Sleep Apnea

“Apnea” is a Greek word meaning “without breath”, and Sleep Apnea is a disorder where breathing ceases for 10 seconds or longer. This disruptive pattern is repeated throughout the night. In Obstructive Sleep Apnea, the throat muscles relax while asleep, closing a person’s airway and ability to breathe. This is the most common form of sleep apnea.  Another form, known as Central Sleep Apnea, occurs when the brain fails to send the proper signal to the muscles that control breathing. Some people have a combination of Obstructive and Central Sleep Apnea. According to the American Sleep Apnea Association, 12 million Americans suffer from Sleep Apnea and another 10 million are undiagnosed.

 

Signs and Symptoms of Sleep Apnea may include:

• Hypersomnia (excessive daytime sleepiness)

• Loud snoring (in Obstructive Sleep Apnea)

• Observed episodes of breathing cessation while asleep

• Waking up with a dry mouth or sore throat

• Morning headaches

• Insomnia

 

 

Types of Sleep Apnea

 

Obstructive Sleep Apnea

Muscles at the back of the throat that support the soft palate, tongue and tonsils relax while asleep. The airway becomes narrow or closed, causing the breath to stop. Your brain senses the helplessness of the situation and wakes you up to you can re-open your airway. This is usually brief and you may not even be aware what has taken place.

 

Central Sleep Apnea:

 This is much less common and occurs when the brain fails to send a signal to the breathing muscles, telling them to breathe. This can happen to anyone but is more common among those with heart disease.

 

If you think you may be suffering from insomnia or a related sleep disorder, see your doctor for advice on treatment. You may be referred to a sleep center for special testing and diagnostics.

 

 

Facts about Sleep Apnea

• It is more likely to occur in men than in women

• Smoking and alcohol increase the risk of sleep apnea

• The typical sleep apnea patient is often overweight, male, and over age 40. However, it can affect both men and women of ideal weight at any age.

• A neck circumference of over 17 inches is associated with an increased risk of obstructive sleep apnea.

• It occurs 2-3 times more often in adults over 65.

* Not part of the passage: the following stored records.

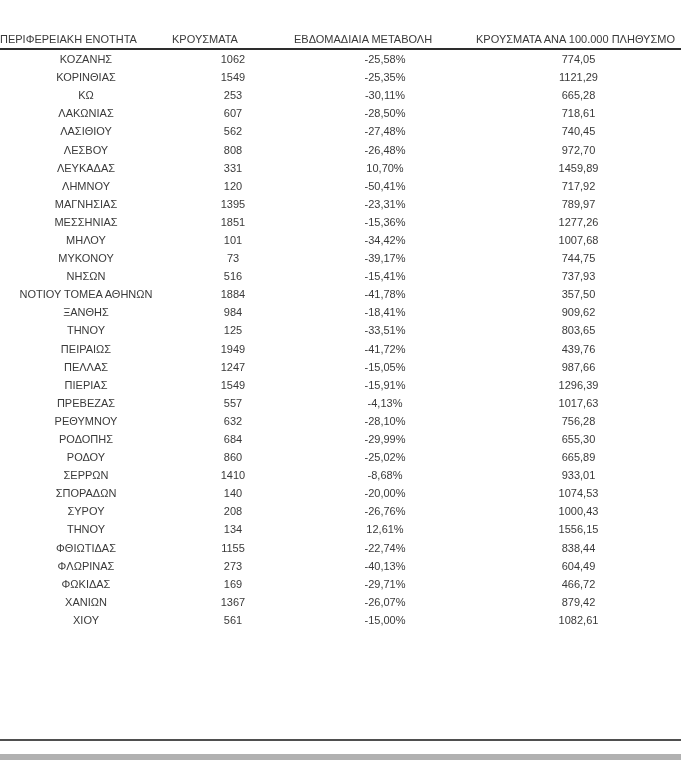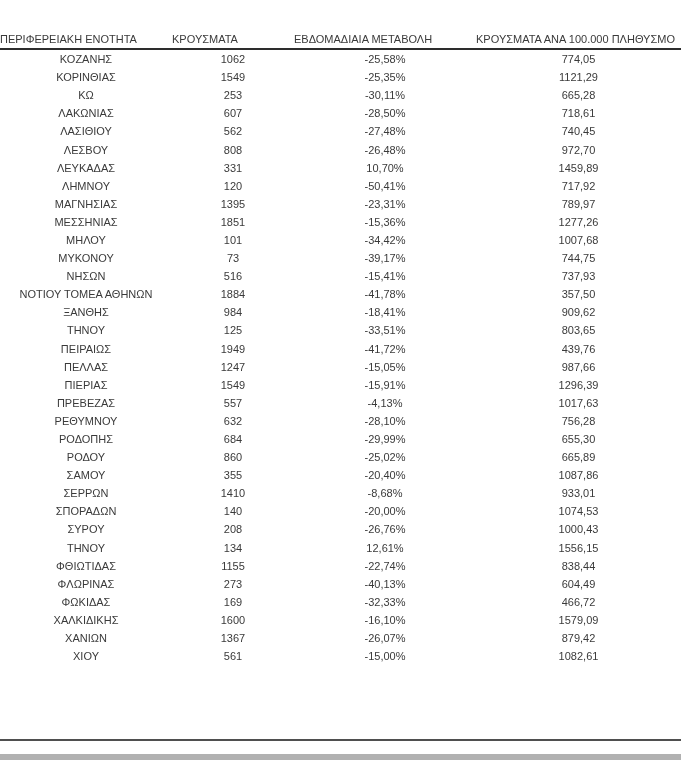"ΣΑΜΟΥ" tr { html: <tr> <td>ΣΑΜΟΥ</td> <td>355</td> <td>-20,40%</td> <td>1087,86</td> </tr> -> none }
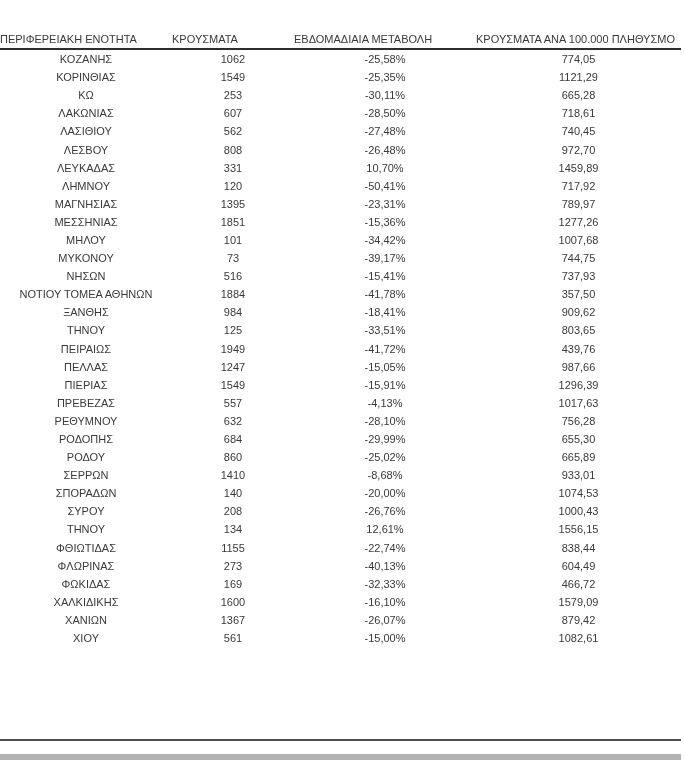"-32,33%" td { text: -32,33% -> -29,71% }
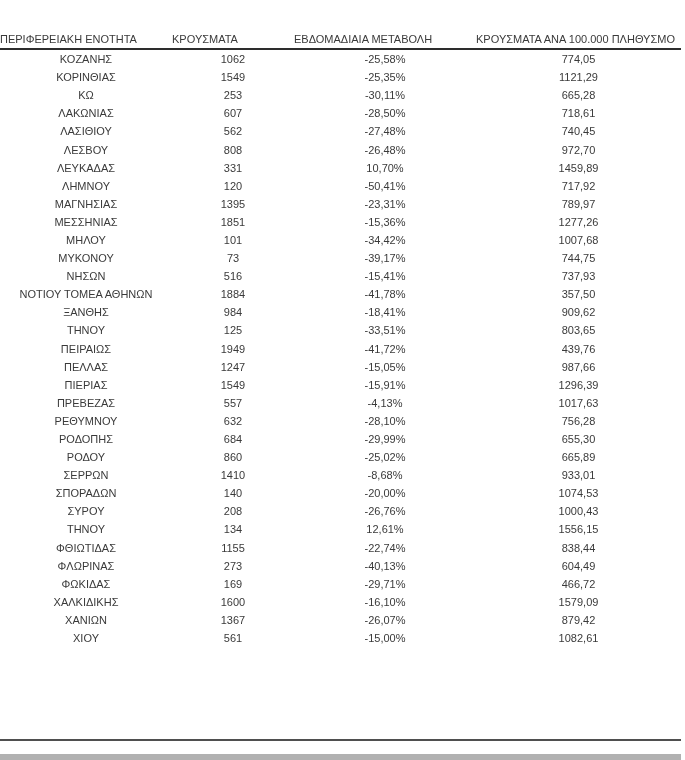"ΧΑΛΚΙΔΙΚΗΣ" tr { html: <tr> <td>ΧΑΛΚΙΔΙΚΗΣ</td> <td>1600</td> <td>-16,10%</td> <td>1579,09</td> </tr> -> none }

• It is more common among those with high blood pressure

 

 

 

Treatment

Not everyone that snores has sleep apnea and not everyone that has sleep apnea snores. If you are awakened by shortness of breath or have been told by your partner that you stop breathing during the night, it’s urgent that you see a physician so they can refer you to a local Sleep Center for an evaluation.

A nasal Continuous Positive Airway Pressure (CPAP) machine is the most common form of treatment for sleep apnea. This device includes a mask or nosepiece that is connected to a machine by a hose. It supplies a constant, steady stream of pressurized air that keeps your airways open for breathing. There are many varieties of masks in different sizes so ask your doctor or supplier to show you how to find one with the best fit. While it may take getting used to, a CPAP machine can have a positive and noticeable effect on the quality of sleep you experience and how much more rested you feel during the day.